My friends, if I have been harsh on some of our fellow Jews, please realize that it comes from love of Judaism and not, chalilah, from dislike of Jews. For as we shall read this afternoon, before we study the first chapter of Avot, kol Yisrael yesh lahem chelek le’olam haba – every Jew has a share in the world to come. But let me remind you of what one chassidic rabbi said about this statement. He translated it to mean not “every Jew owns a share in the world to come,” but “every Jew can own” one. And how can this be done? As we read further, it is ma’asei yadai lehitpa’er – the work of my own hands of which I can be proud. Every man must himself create his own olam haba.
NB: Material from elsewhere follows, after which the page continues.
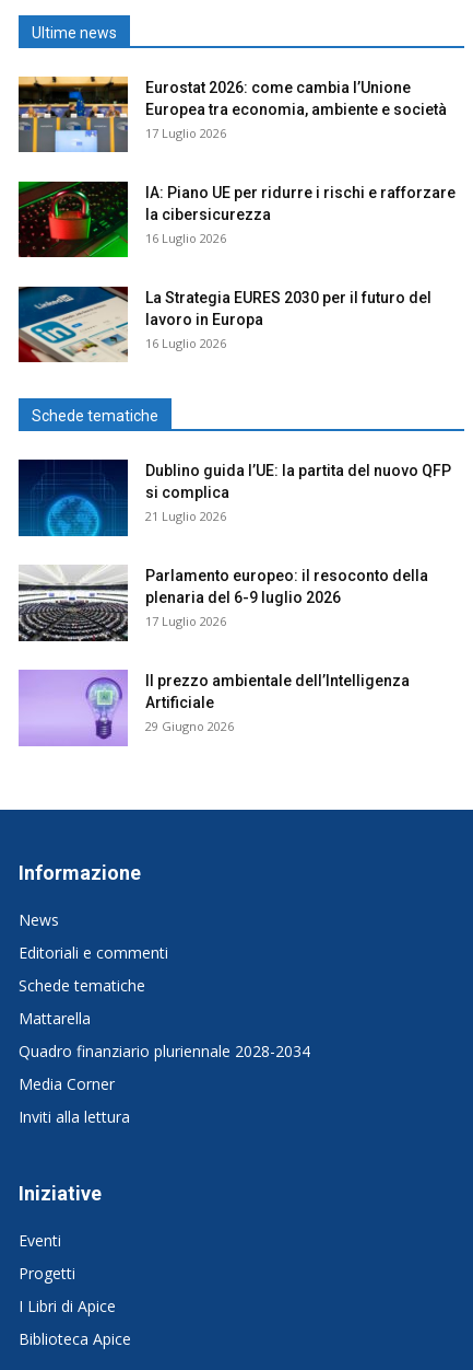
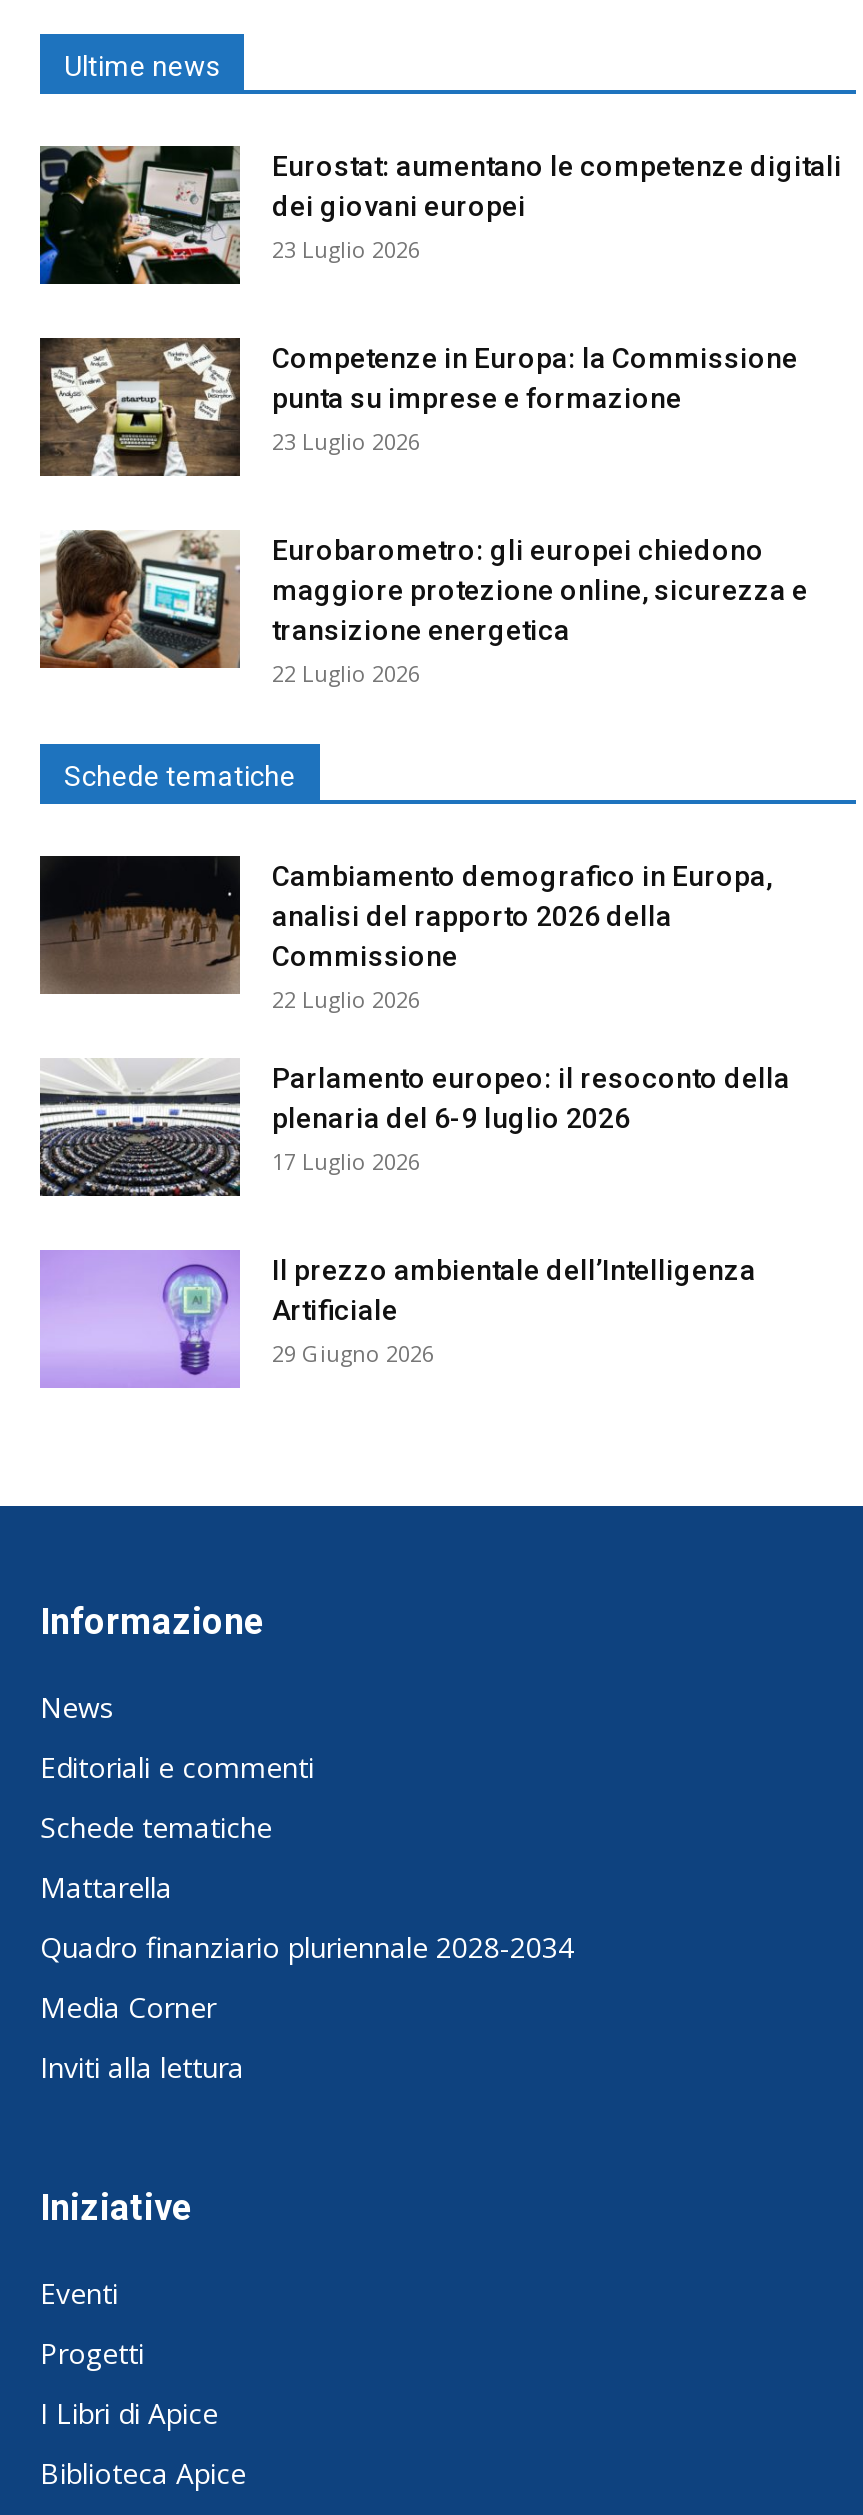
[17,76,447,153] [image] | Eurostat 2026: come cambia l’Unione | Europea tra economia, ambiente e società | 17 Luglio 2026 -> [38,144,842,286] [image] | Eurostat: aumentano le competenze digitali | dei giovani europei | 23 Luglio 2026
[19,181,456,258] [image] | IA: Piano UE per ridurre i rischi e rafforzare | la cibersicurezza | 16 Luglio 2026 -> [38,336,798,478] [image] | Competenze in Europa: la Commissione | punta su imprese e formazione | 23 Luglio 2026
[17,286,431,362] [image] | La Strategia EURES 2030 per il futuro del | lavoro in Europa | 16 Luglio 2026 -> [38,528,808,688] [image] | Eurobarometro: gli europei chiedono | maggiore protezione online, sicurezza e | transizione energetica | 22 Luglio 2026
[17,460,451,537] [image] | Dublino guida l’UE: la partita del nuovo QFP | si complica | 21 Luglio 2026 -> [38,856,772,1014] [image] | Cambiamento demografico in Europa, | analisi del rapporto 2026 della | Commissione | 22 Luglio 2026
And the creation of this world to come, my friends, cannot be accomplished by a request that God saves one’s parents’ souls. For Yizkor is not prayer, and without real tefillah how is one to aspire to olam haba? Our rabbis point out that one may not speak between ge’ulah and tefillah, between the blessing ge’al Yisrael and the Shemoneh Esreh, which is the essence of prayer. And they say, who is assured of a share in the world to come? And they answer, hasomech ge’ulah letefillah – he for whom redemption is linked to prayer. My dear friends, if Yizkor is to be meaningful as a hope and aspiration for olam haba, then it must be somech ge’ulah letefillah. Then the Yizkor, which is the request for ge’ulah, the redemption of the soul, must be part and parcel of the complete services, the complete davening and prayers, and not cut out of context and repeated in continuous performances.

Let us hope that the time will soon be coming when the religious stature of American Jewry will outgrow its incipient paganism, when people will return to Judaism belev shalem, when Yizkor will assume its rightful place in their prayers. And may God then grant that the olam haba, the utopia for which we all pray, will come to be as our rightfully earned lot.